15 października br. w I Liceum Ogólnokształcącym w Lublinie odbyło się spotkanie pt. „Niech zstąpi Duch Twój i odnowi oblicze ziemi”, zorganizowane z okazji
25-lecia Pontyfikatu Jana Pawła II. Wzięli w nim udział uczniowie szkoły, grono pedagogiczne, goście z Ukrainy i Stanów Zjednoczonych oraz przedstawiciele prezydenta
miasta i Kościoła na czele z abp. Józefem Życińskim.
Szkolne obchody Dnia Papieskiego rozpoczęły się od przybliżenia sylwetki wielkiego Polaka, Apostoła Jedności - Jana Pawła II. Uczniowie w przygotowanym przez siebie programie przypomnieli
ważniejsze wydarzenia z życia Karola Wojtyły oraz główne przesłania płynące z jego Pontyfikatu. Jak określił to Metropolita, młodzież zaprezentowała „piękne i pełne
refleksji rozważanie, świetne opracowanie filmowe oraz przede wszystkim uduchowioną reakcję pełną zamyślenia i wyciszenia.” Abp Józef Życiński opowiedział zgromadzonym o czasach
swojej młodości i ówczesnych kontaktach z kard. Karolem Wojtyłą. Refleksje o ponurych czasach walki państwa z Kościołem posłużyły jako wstęp do szczegółowego
omówienia celów wyznaczonych sobie przez Papieża. Na szczególne podkreślenie w myśl słów Metropolity zasługuje działalność, która dała początek przeobrażeniom, jakie doprowadziły do zmiany
oblicza zniewolonych przez komunizm narodów. Jego słowa w tym trudnym okresie dawały bowiem wiarę i nadzieję oraz wpłynęły na przyspieszenie rzeczywistych zmian. Marzenia Papieża
spełniają się - mur berliński padł i te procesy, które zaszły podczas obecnego Pontyfikatu przekraczają wszelkie granice wyobraźni. Abp Życiński apelował, aby młodzież słuchała nauk Ojca
Świętego i zrezygnowała z modnego obecnie konsumpcyjnego stylu życia. Nie można bowiem kierować się filozofią posiadania. Służąc jej stajemy się tym samym niewolnikami tego, co chcemy
mieć. Niestety, w polskich warunkach owa filozofia święci triumfy, co przyczynia się niewątpliwie do poczucia braku tożsamości kulturowej, jaką odczuwa wielu z nas. Taka postawa
nie może być zatem nadrzędnym celem życia. Pogoń za dobrami materialnymi nie jest receptą dla współczesnych zagubionych życiowo ludzi. W tym kontekście abp Życiński zaapelował do
młodych ludzi, aby zwrócili baczną uwagę na naukę Ojca Świętego, który niejednokrotnie w swoich encyklikach stwierdza, że celem życia jest człowiek, a nie kariera, sukces, czy jakakolwiek
instytucja. Przykład należy czerpać także z samej postawy Papieża, z jego stylu, który przemienia oblicze ziemi. Nigdy nie widać u niego agresji, bardzo często i wyraźnie
broni kultury życia, godności człowieka, ale nigdy nie poniża innych. Jego spokój, nadzieja, ufność są stylem, który powinniśmy wnieść do jednoczącej się Europy.

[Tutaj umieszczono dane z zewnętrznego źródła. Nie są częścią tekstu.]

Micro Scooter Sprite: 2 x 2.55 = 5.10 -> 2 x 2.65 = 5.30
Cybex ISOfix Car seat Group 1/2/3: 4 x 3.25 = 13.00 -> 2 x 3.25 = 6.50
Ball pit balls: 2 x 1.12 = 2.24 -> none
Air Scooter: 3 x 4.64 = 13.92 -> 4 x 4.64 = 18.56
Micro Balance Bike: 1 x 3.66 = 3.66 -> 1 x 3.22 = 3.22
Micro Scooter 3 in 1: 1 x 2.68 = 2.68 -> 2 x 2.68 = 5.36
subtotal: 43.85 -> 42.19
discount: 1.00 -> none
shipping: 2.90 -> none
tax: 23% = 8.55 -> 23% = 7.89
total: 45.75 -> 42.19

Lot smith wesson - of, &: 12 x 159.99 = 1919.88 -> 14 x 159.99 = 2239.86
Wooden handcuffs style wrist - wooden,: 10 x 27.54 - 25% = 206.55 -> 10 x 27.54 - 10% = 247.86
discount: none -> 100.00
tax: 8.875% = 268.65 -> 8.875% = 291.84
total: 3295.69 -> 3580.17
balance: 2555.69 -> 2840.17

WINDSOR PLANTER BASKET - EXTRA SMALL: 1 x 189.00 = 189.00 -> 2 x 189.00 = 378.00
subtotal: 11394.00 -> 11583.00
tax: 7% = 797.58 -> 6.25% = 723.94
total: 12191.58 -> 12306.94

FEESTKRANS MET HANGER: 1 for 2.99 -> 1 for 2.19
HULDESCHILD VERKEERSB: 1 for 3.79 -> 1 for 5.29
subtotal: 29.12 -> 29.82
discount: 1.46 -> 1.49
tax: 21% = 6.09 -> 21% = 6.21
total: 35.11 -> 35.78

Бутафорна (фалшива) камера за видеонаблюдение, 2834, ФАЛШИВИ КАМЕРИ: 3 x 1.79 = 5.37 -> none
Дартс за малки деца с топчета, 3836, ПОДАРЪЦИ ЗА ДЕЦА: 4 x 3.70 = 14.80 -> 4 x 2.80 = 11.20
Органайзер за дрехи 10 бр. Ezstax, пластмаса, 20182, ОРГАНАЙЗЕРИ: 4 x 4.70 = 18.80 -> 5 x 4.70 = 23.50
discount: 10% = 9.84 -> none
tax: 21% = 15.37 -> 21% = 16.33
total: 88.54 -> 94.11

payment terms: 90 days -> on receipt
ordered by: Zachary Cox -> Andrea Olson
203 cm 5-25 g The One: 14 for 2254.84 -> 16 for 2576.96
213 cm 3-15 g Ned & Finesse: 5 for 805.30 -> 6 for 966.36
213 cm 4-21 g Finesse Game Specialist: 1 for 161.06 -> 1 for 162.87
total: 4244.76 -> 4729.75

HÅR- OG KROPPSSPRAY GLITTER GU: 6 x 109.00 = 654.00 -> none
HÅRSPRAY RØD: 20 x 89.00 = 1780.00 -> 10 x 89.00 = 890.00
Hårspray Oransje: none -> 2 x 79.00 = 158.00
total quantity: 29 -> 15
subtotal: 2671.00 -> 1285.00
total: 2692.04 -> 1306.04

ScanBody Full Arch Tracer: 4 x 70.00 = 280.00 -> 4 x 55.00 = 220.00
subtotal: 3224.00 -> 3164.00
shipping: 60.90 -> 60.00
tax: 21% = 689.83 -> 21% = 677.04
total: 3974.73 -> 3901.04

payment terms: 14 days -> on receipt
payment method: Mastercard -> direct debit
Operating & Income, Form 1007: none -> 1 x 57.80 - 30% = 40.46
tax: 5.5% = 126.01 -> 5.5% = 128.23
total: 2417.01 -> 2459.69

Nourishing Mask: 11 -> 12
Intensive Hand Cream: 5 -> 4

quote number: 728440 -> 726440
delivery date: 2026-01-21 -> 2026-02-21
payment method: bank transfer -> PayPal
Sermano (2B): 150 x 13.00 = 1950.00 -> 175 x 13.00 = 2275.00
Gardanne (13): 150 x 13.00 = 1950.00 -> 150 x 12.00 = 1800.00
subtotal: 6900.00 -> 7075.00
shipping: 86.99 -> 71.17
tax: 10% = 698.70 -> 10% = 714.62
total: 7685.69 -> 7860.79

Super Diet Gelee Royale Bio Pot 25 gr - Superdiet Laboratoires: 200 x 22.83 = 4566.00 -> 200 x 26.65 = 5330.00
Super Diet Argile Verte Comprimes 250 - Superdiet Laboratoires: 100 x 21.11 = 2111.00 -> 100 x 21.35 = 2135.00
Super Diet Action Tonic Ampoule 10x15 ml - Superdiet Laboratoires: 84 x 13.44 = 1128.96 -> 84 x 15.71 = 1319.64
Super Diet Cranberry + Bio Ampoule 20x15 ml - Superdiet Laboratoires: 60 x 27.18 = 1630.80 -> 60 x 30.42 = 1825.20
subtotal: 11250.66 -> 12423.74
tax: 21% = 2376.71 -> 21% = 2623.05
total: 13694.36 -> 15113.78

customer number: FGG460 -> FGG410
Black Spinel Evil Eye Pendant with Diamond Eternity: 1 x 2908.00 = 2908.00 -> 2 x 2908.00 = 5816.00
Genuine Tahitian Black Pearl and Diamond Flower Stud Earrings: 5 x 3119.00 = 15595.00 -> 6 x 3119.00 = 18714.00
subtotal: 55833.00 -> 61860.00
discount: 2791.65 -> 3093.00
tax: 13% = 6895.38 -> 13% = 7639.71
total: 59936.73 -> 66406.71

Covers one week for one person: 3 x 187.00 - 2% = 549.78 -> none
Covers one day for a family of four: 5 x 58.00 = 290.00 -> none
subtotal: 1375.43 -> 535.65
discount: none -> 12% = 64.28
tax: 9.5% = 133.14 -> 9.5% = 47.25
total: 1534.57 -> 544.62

O dużym zainteresowaniu młodzieży nauką Jana Pawła II świadczyć może także szereg pytań, jakie uczniowie skierowali do abp. Życińskiego. Pytano między innymi o to, skąd Papież bierze
energię do dalszej posługi apostolskiej, z czego wynika zafascynowanie młodzieży jego osobą oraz jakie zostały jeszcze niezrealizowane cele Ojca Świętego. Abp Życiński stwierdził, że najważniejszymi
problemami trudnymi do rozwikłania, a jednocześnie będącymi priorytetami dla całego świata są dialog ekumeniczny, ochrona życia oraz zapewnienie pokoju. Polecił także licealistom studiowanie
dzieł Jana Pawła II - głównie Listów Papieskich do Młodych wydawanych z racji Dni Młodzieży. Z nich bowiem wypływa piękne przesłanie miłości.
„Uczniom znana jest nauka Jana Pawła II - mówi z dumą katechetka, s. Agnieszka Mikołajczyk - Kiedy na lekcjach prezentuję filmy przedstawiające jego Pontyfikat
nawet najbardziej rozbrykane klasy słuchają w napięciu. Młodzież kocha Papieża. Dlatego też inicjatywa zorganizowania w naszej szkole Dnia Papieskiego spotkała się z tak
ogromnym zainteresowaniem, że nawet nasza aula nie pomieściła wszystkich chętnych”.
Przed spotkaniem zapytałyśmy licealistów, co sądzą o podobnych spotkaniach i kim jest dla nich Jan Paweł II. W swoich wypowiedziach młodzież bardzo ciepło wyrażała
się o Papieżu i jego nauce.
„Kochamy Papieża! - mówiły zgodnym chórem oczekujące przed aulą uczennice - To cudowny człowiek, który pokazuje nam, jak powinniśmy żyć w zgodzie ze sobą, z bliźnimi
i z Bogiem”.
„Fajnie jest obchodzić takie uroczystości jak Dzień Papieski w szkole - dodaje Rozan Hamwi, uczennica klasy IV e. - Ważne jest to, aby w szkole organizowane
były nie tylko akademie o tematyce historycznej, ale także spotkania o charakterze religijnym. Myślę, że Papież jest wielkim autorytetem dla wielu Polaków, także dla nas. To wspaniała
postać, mentor, ktoś naprawdę bliski. Jego postawa pokazuje nam, co jest w życiu najważniejsze i do czego powinniśmy dążyć”.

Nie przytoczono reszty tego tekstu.